**Work instruction:**
Scan the lines below for the string "left" and copy every one that has it.

[Code change snippets]
══════════

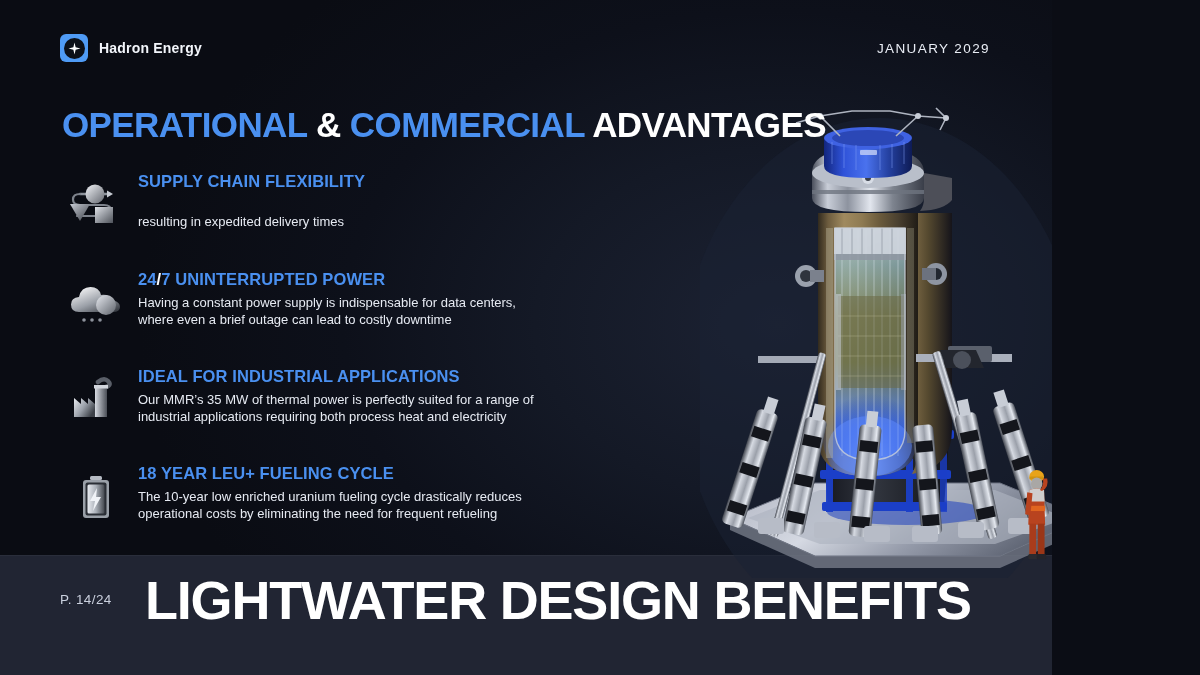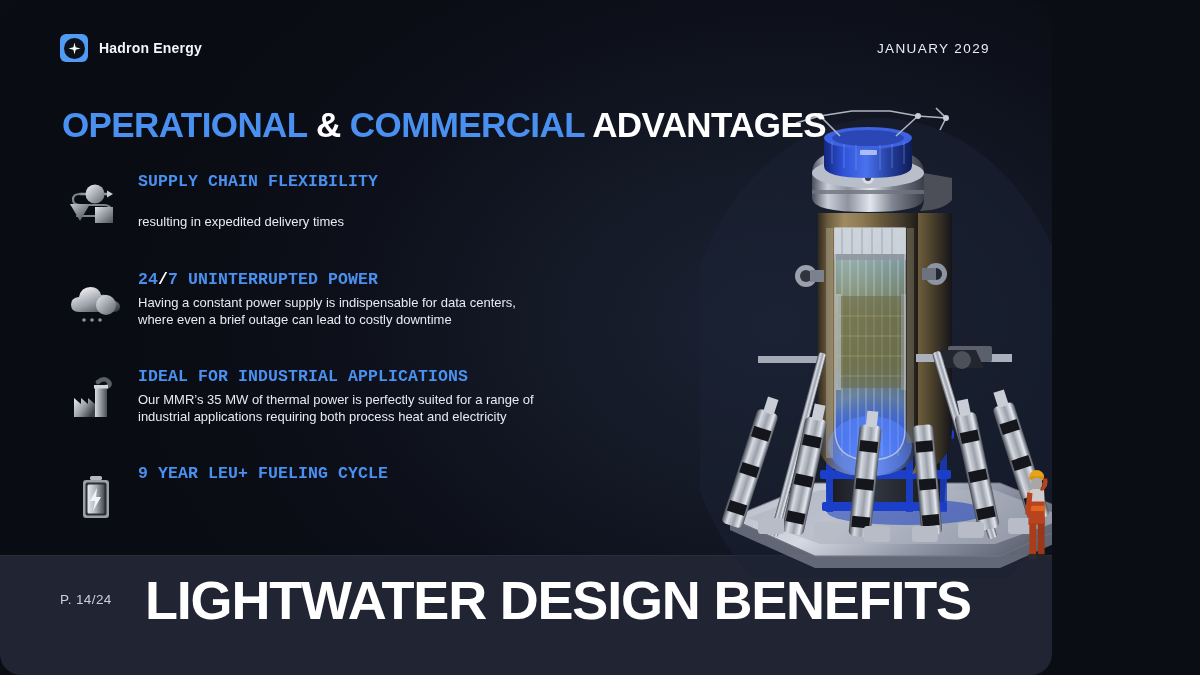--- a/index.html
+++ b/index.html
@@ -9,21 +9,20 @@
     font-family:"Liberation Sans", sans-serif;
     overflow:hidden;
   }
   .slide {
     position:relative;
     width:1052px; height:675px;
     background:
       radial-gradient(ellipse 640px 460px at 74% 48%, #1c2233 0%, #141926 38%, #0d101a 68%, #0a0c13 100%),
       linear-gradient(160deg, #0c0e17 0%, #0a0c14 100%);
     overflow:hidden;
-    border-radius:21px;
   }
   
   .footer-band {
     position:absolute; left:0; right:0; bottom:0; height:120px;
     background:#212533;
   }
   .footer-band::before{
     content:""; position:absolute; left:0; right:0; top:0; height:1px;
     background:rgba(255,255,255,0.045);
   }
@@ -67,21 +66,21 @@
   .features { position:absolute; left:60px; top:172px; width:600px; z-index:6; }
   .feature { position:relative; min-height:85px; padding-left:78px; margin-bottom:0; }
   .feature + .feature { margin-top:12px; }
   .feature-icon {
     position:absolute; left:4px; top:2px;
     width:64px; height:64px;
     display:flex; align-items:center; justify-content:center;
   }
   .feature-title {
     color:#4a90f0; font-size:16.5px; font-weight:700; letter-spacing:.1px;
-    margin-bottom:5px; white-space:nowrap;font-family:Liberation Mono, monospace;
+    margin-bottom:5px; white-space:nowrap;
   }
   .feature-title .slash { color:#ffffff; }
   .feature-desc {
     color:#e6eaf2; font-size:13px; line-height:1.32; font-weight:400;
     max-width:470px;
   }
   #feat-1 { height:86px; }
   #feat-2 { height:85px; }
   #feat-3 { height:85px; }
   #feat-4 { height:85px; }
@@ -489,21 +488,25 @@
                 <stop offset="100%" stop-color="#70757d"></stop>
             </linearGradient>
           </defs>
           <rect x="22" y="3" width="12" height="4" rx="1.5" fill="#b6bbc3"></rect>
           <rect x="15" y="7" width="26" height="38" rx="3" fill="#9aa0a8"></rect>
           <rect x="17.5" y="9.5" width="21" height="33" rx="2" fill="#2a2e35"></rect>
           <rect x="19.5" y="11.5" width="17" height="29" rx="1.5" fill="url(#ic4a)"></rect>
           <polygon points="29,15 22,28 27,28 25,38 33,24 28,24" fill="#f0f3f7"></polygon>
         </svg>
       </span>
-      <div class="feature-title"><span>9 YEAR LEU+ FUELING CYCLE</span></div>
+      <div class="feature-title"><span>18 YEAR LEU+ FUELING CYCLE</span></div>
+      <div class="feature-desc">
+        <span>The 10-year low enriched uranium fueling cycle drastically reduces</span><br>
+        <span>operational costs by eliminating the need for frequent refueling</span>
+      </div>
     </div>
 
   </div>
 
   <div class="page-num">P. 14/24</div>
   <div class="footer-title">LIGHTWATER DESIGN BENEFITS</div>
 
 </div>
 
 </body></html>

══════════

**Answer:**
     position:absolute; left:0; right:0; bottom:0; height:120px;
     content:""; position:absolute; left:0; right:0; top:0; height:1px;
   .features { position:absolute; left:60px; top:172px; width:600px; z-index:6; }
   .feature { position:relative; min-height:85px; padding-left:78px; margin-bottom:0; }
     position:absolute; left:4px; top:2px;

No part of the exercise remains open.